Task objective
Keep the images out and set the listing below down word for word.

Segment Open

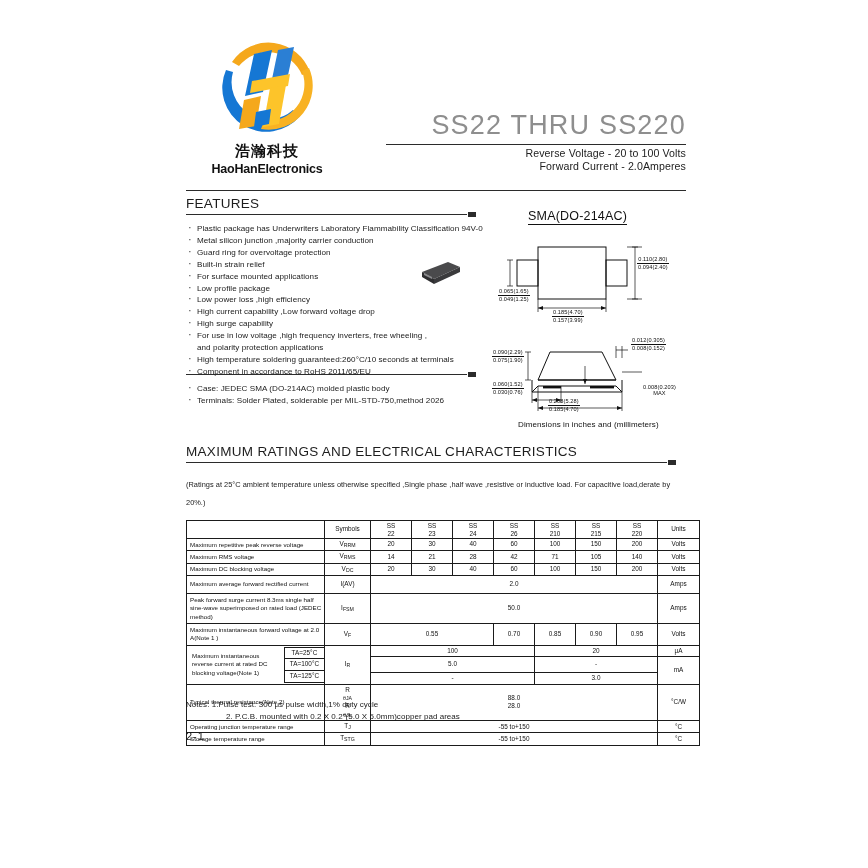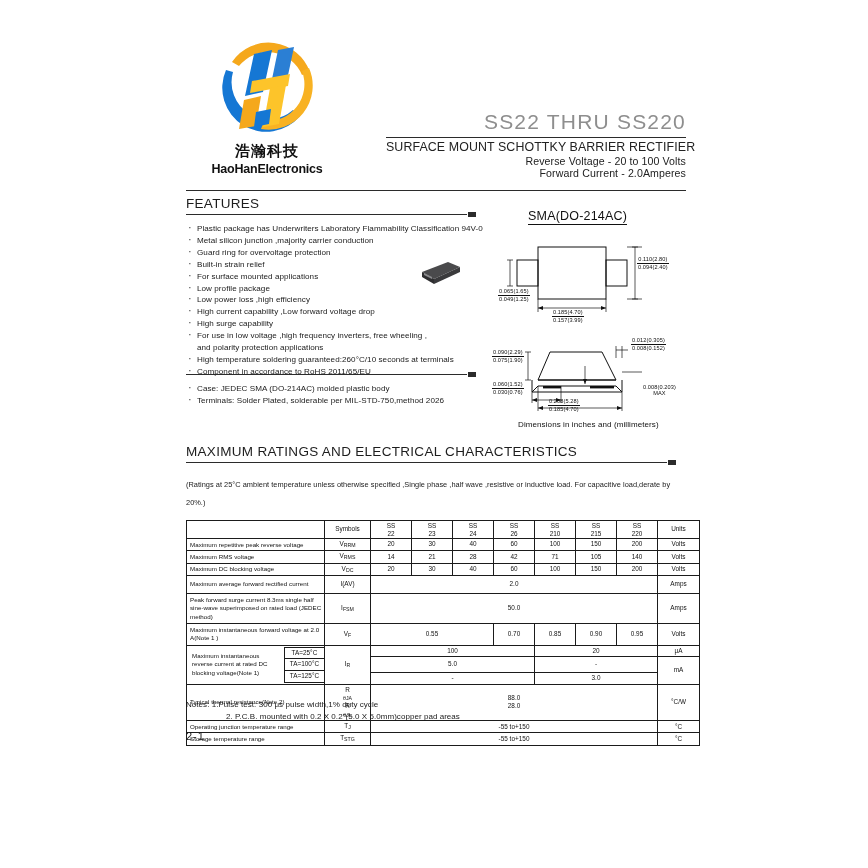--- a/index.html
+++ b/index.html
@@ -13,21 +13,21 @@
 
   
   .header{position:absolute;left:186px;top:14px;width:500px;height:178px;}
   .logo-wrap{position:absolute;left:16px;top:14px;width:130px;text-align:center;}
   .logo-mark{position:relative;width:106px;height:112px;margin:0 auto;}
   .logo-cn{font-family:"DejaVu Sans", sans-serif;font-size:15px;font-weight:bold;color:#111;letter-spacing:1px;margin-top:2px;}
   .logo-en{font-size:12.5px;font-weight:bold;color:#111;letter-spacing:-.2px;margin-top:1px;}
 
   .title-block{position:absolute;right:0;top:96px;width:300px;text-align:right;}
   .part-title{
-    font-size:21px;letter-spacing:1.2px;color:#8e8e8e;font-weight:normal;
+    font-size:27px;letter-spacing:1.2px;color:#8e8e8e;font-weight:normal;
     font-family:"Liberation Sans", sans-serif;white-space:nowrap;
   }
   .title-rule{border-top:1.6px solid #2b2b2b;margin:3px 0 2px 0;}
   .subtitle{font-size:12.4px;color:#222;letter-spacing:.1px;white-space:nowrap;}
   .subline{font-size:10.6px;color:#222;letter-spacing:.1px;white-space:nowrap;margin-top:.5px;}
 
   .head-rule{position:absolute;left:186px;top:190px;width:500px;border-top:1.3px solid #2b2b2b;}
 
   
   .sec{position:absolute;}
@@ -117,21 +117,20 @@
           <path d="M42 84 L57 81 L55 96 L40 99 Z" fill="#1577d4"></path>
         </svg>
       </div>
       <div class="logo-cn">浩瀚科技</div>
       <div class="logo-en">HaoHanElectronics</div>
     </div>
 
     <div class="title-block">
       <div class="part-title">SS22 THRU SS220</div>
       <div class="title-rule"></div>
-      <div class="subtitle">SURFACE MOUNT SCHOTTKY BARRIER RECTIFIER</div>
       <div class="subline">Reverse Voltage - 20 to 100 Volts</div>
       <div class="subline">Forward Current - 2.0Amperes</div>
     </div>
   </div>
   <div class="head-rule"></div>
 
   <div class="sec" style="left:186px;top:196px;width:290px;">
     <div class="sec-title">FEATURES</div>
     <div class="sec-rule">
         <div class="ln"></div>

Segment Closed

Response to the exercise
--- a/index.html
+++ b/index.html
@@ -13,21 +13,21 @@
 
   
   .header{position:absolute;left:186px;top:14px;width:500px;height:178px;}
   .logo-wrap{position:absolute;left:16px;top:14px;width:130px;text-align:center;}
   .logo-mark{position:relative;width:106px;height:112px;margin:0 auto;}
   .logo-cn{font-family:"DejaVu Sans", sans-serif;font-size:15px;font-weight:bold;color:#111;letter-spacing:1px;margin-top:2px;}
   .logo-en{font-size:12.5px;font-weight:bold;color:#111;letter-spacing:-.2px;margin-top:1px;}
 
   .title-block{position:absolute;right:0;top:96px;width:300px;text-align:right;}
   .part-title{
-    font-size:21px;letter-spacing:1.2px;color:#8e8e8e;font-weight:normal;
+    font-size:27px;letter-spacing:1.2px;color:#8e8e8e;font-weight:normal;
     font-family:"Liberation Sans", sans-serif;white-space:nowrap;
   }
   .title-rule{border-top:1.6px solid #2b2b2b;margin:3px 0 2px 0;}
   .subtitle{font-size:12.4px;color:#222;letter-spacing:.1px;white-space:nowrap;}
   .subline{font-size:10.6px;color:#222;letter-spacing:.1px;white-space:nowrap;margin-top:.5px;}
 
   .head-rule{position:absolute;left:186px;top:190px;width:500px;border-top:1.3px solid #2b2b2b;}
 
   
   .sec{position:absolute;}
@@ -117,21 +117,20 @@
           <path d="M42 84 L57 81 L55 96 L40 99 Z" fill="#1577d4"></path>
         </svg>
       </div>
       <div class="logo-cn">浩瀚科技</div>
       <div class="logo-en">HaoHanElectronics</div>
     </div>
 
     <div class="title-block">
       <div class="part-title">SS22 THRU SS220</div>
       <div class="title-rule"></div>
-      <div class="subtitle">SURFACE MOUNT SCHOTTKY BARRIER RECTIFIER</div>
       <div class="subline">Reverse Voltage - 20 to 100 Volts</div>
       <div class="subline">Forward Current - 2.0Amperes</div>
     </div>
   </div>
   <div class="head-rule"></div>
 
   <div class="sec" style="left:186px;top:196px;width:290px;">
     <div class="sec-title">FEATURES</div>
     <div class="sec-rule">
         <div class="ln"></div>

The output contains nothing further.